How this planner works
The calculator runs Mifflin-St Jeor for BMR, applies your activity factor for baseline TDEE, then redistributes the week:
- Training days get +15% carbs to cover glycogen demand.
- Rest days get -20% carbs to prevent passive surplus.
- Phase multipliers shift the floor: build and peak push more carbs, taper pulls them back.
- Protein stays at 2 g/kg body weight every day. Fat fills the remainder at 25% of calories.
You enter your weight, height, age, sex, activity level, training phase, and goal. The output is a 7-day grid showing calories, protein, carbs, and fat for each training and rest day.
When to recalculate
Recalculate after a 2 kg body weight change, when you switch training phases, or when your weekly hours change by more than 25%. Mid-block, the same plan should hold for 4 to 6 weeks.
TDEE & Macro Planner
Get a personalized weekly nutrition plan that adapts macros to your training schedule, phase, and goals. Not just a single daily number.
FAQ
How is this different from a regular TDEE calculator?

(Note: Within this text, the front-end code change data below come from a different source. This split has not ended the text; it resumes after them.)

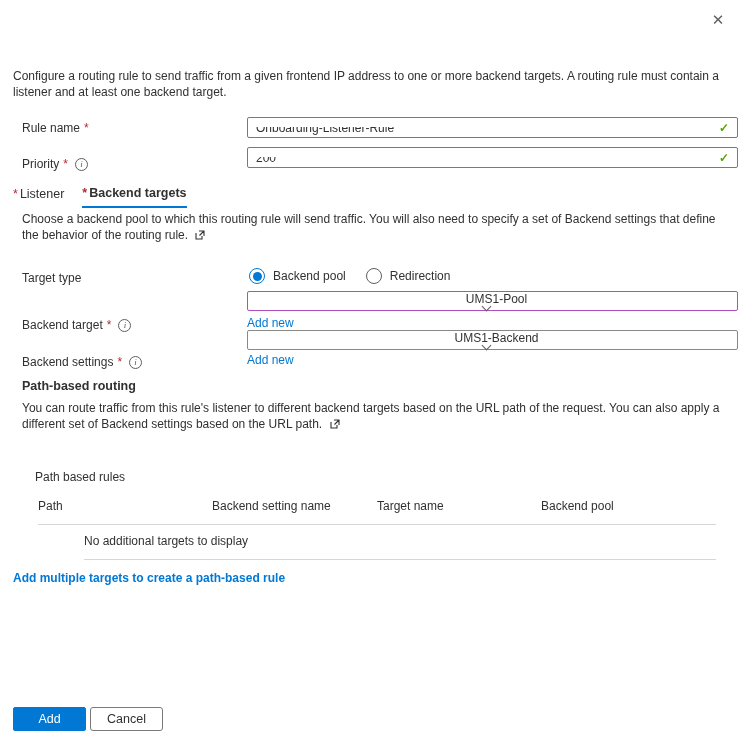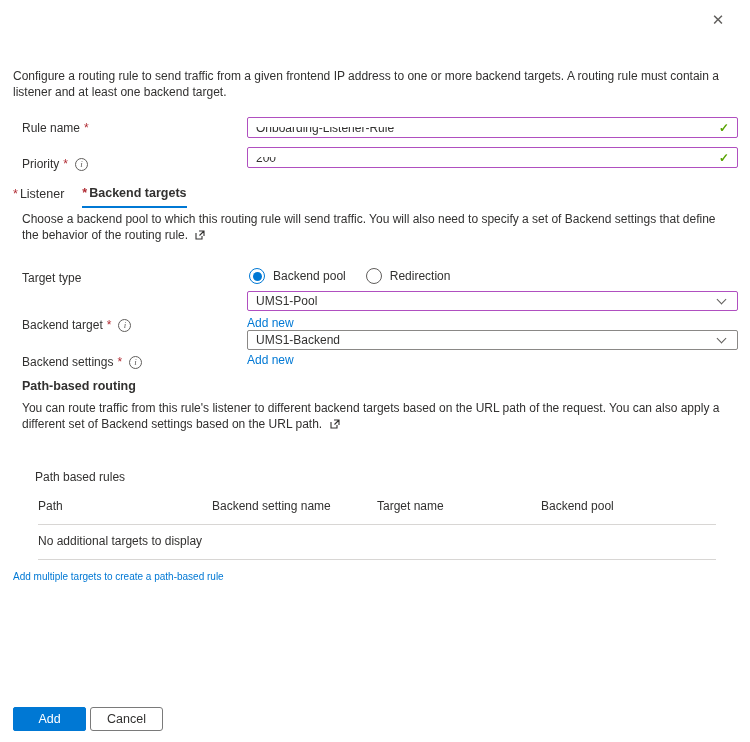--- a/index.html
+++ b/index.html
@@ -88,42 +88,42 @@
     content: ""; width: 9px; height: 9px; border-radius: 50%; background: var(--accent);
   }
   .radio-outer.unselected { border: 1px solid var(--muted); }
   .radio-label { margin: 0 20px 0 8px; }
 
   
   .dropdown {
     left: 247px; width: 491px; height: 20px;
     border: 1px solid #8a8886; border-radius: 2px; background: #fff;
     display: flex; align-items: center; justify-content: space-between;
-    font-size: 12px; cursor: pointer;
+    font-size: 12px; cursor: pointer; flex-direction: column;
   }
   .dropdown.modified { border-color: var(--modified_border); }
   .dropdown .dd-text { padding-left: 8px; }
   .chevron-down {
     width: 7px; height: 7px;
     border-right: 1.4px solid var(--muted); border-bottom: 1.4px solid var(--muted);
     transform: rotate(45deg); margin-right: 12px; margin-top: -3px;
   }
   .add-new { font-size: 12px; color: var(--accent); text-decoration: none; cursor: pointer; }
 
   
   .section-heading { left: 22px; top: 379px; font-size: 12.5px; font-weight: 700; }
   .table-label { left: 35px; top: 470px; font-size: 12px; text-align: center; }
   .rules-table { left: 38px; top: 492px; width: 678px; font-size: 12px; }
   .thead {
     display: grid; grid-template-columns: 174px 165px 164px 1fr;
     padding: 7px 0 11px 0; border-bottom: 1px solid var(--divider);
   }
-  .empty-row { padding: 9px 0 11px 0; border-bottom: 1px solid var(--divider); }
-
-  .path-link { left: 13px; top: 571px; font-size: 10px; color: var(--accent); text-decoration: none; cursor: pointer; }
+  .empty-row { padding: 9px 0 11px 0; border-bottom: 1px solid var(--divider); margin-left: 46px; }
+
+  .path-link { left: 13px; top: 571px; font-size: 12px; color: var(--accent); text-decoration: none; cursor: pointer; font-weight: bold; }
 
   
   .ext-icon { display: inline-block; vertical-align: -1px; margin-left: 4px; }
 
   
   .btn {
     font-family: Liberation Sans, sans-serif; font-size: 12.5px;
     height: 24px; cursor: pointer; top: 707px;
   }
   .btn-add {

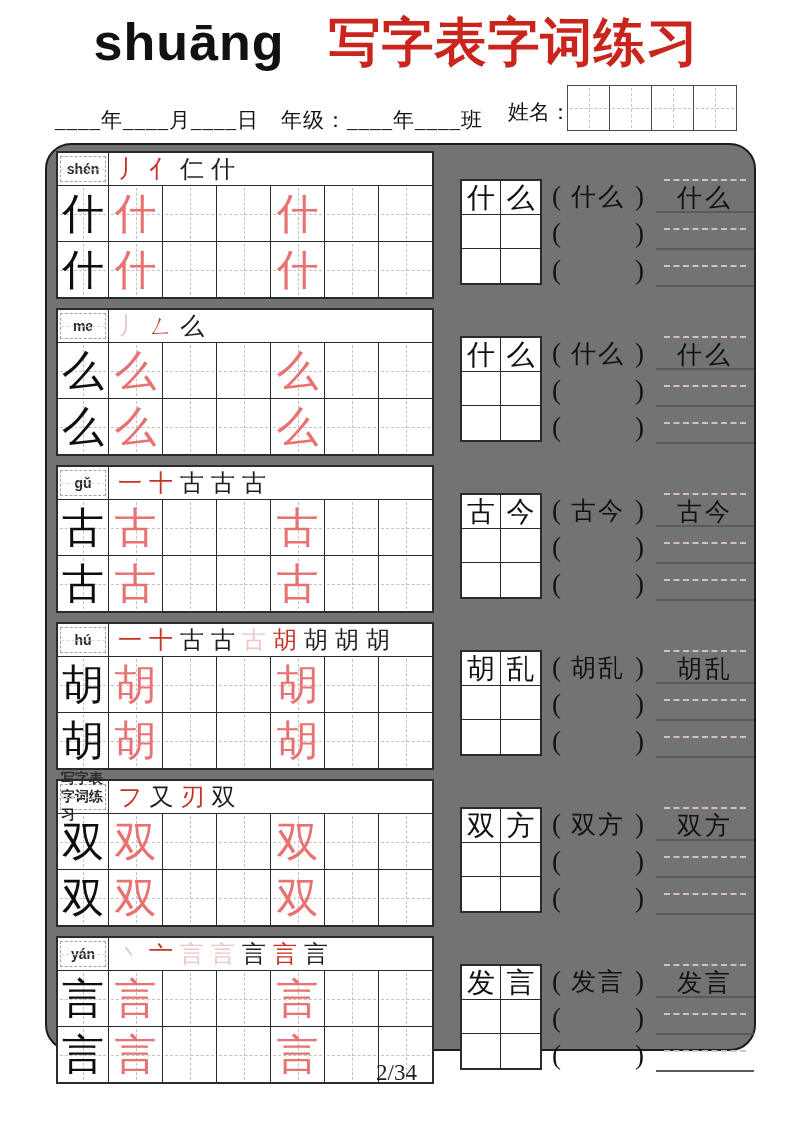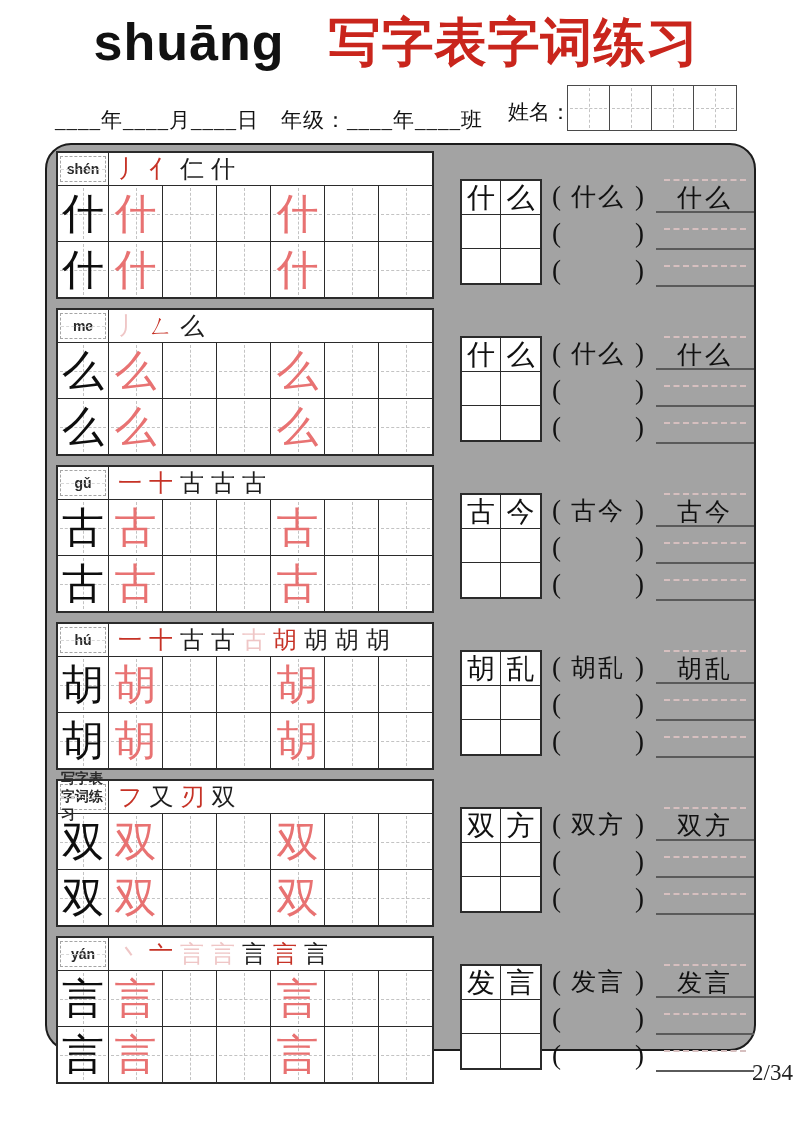--- a/index.html
+++ b/index.html
@@ -23,21 +23,21 @@
     border:1.5px solid #4a4a4a;box-sizing:border-box;background:#fff;
   }
   .name-cell{position:relative;border-right:1.2px solid #4a4a4a;}
   .name-cell:last-child{border-right:none;}
   .guides::before{content:'';position:absolute;left:2px;right:2px;top:50%;border-top:1px dashed #c3c3c3;}
   .guides::after{content:'';position:absolute;top:2px;bottom:2px;left:50%;border-left:1px dashed #c3c3c3;}
   
   .sheet{
     position:absolute;top:143px;left:45px;width:711px;height:908px;
     border:2.5px solid #1c1c1c;border-radius:26px;box-sizing:border-box;
-    padding:6px 0 0 9px;background:#a3a3a3;
+    padding:6px 0 0 9px;background:#737373;
   }
   .section-row{display:flex;align-items:flex-start;margin-bottom:9px;}
   
   .ptable{
     width:381px;border:2px solid #2b2b2b;box-sizing:border-box;
     display:flex;flex-direction:column;background:#fff;
   }
   .header-row{height:32px;display:flex;border-bottom:1.5px solid #2b2b2b;}
   .pinyin-cell{
     flex:0 0 50px;border-right:1.5px solid #2b2b2b;
@@ -90,21 +90,21 @@
     width:98px;position:relative;border-bottom:2px solid #5a5a5a;
     display:flex;align-items:flex-end;justify-content:center;
     font-size:25px;line-height:1.05;letter-spacing:3px;
   }
   .wline::before{content:'';position:absolute;left:8px;right:8px;border-top:2px dashed #d6bfbf;}
   .wrow:nth-child(1) .wline::before{top:0px;}
   .wrow:nth-child(2) .wline::before{top:12px;}
   .wrow:nth-child(3) .wline::before{top:12px;}
   
   .footer{
-    position:absolute;top:1060px;left:0;width:100%;text-align:right;
+    position:absolute;top:1060px;left:0;width:100%;text-align:center;
     font-size:23px;font-family:"Liberation Serif",serif;color:#222;
   }
 </style>
 </head>
 <body>
 
 <div class="title">
   <span>shuāng</span><span class="t-red">写字表字词练习</span>
 </div>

Most calculators give you a single daily number. This planner creates a 7-day macro schedule that varies carbs and calories based on which days you train and which days you rest, matching your actual energy demands.
What does the training phase do?
Your training phase adjusts carbohydrate allocation. Build and peak phases increase carbs for glycogen demands, while taper phases reduce carbs since training volume drops.
Should I use this for race week?
For race week, select the Taper phase and mark your race day as a training day. The calculator will reduce overall carbs but maintain higher intake on the race day itself.
Methodology
Uses the Mifflin-St Jeor equation for BMR, multiplied by activity factors to estimate TDEE. Protein is set at 2g/kg body weight (endurance athlete standard), fat at 25% of calories, and carbs fill the remainder. Training days receive +15% carbs while rest days get -20%, with phase-specific multipliers applied on top.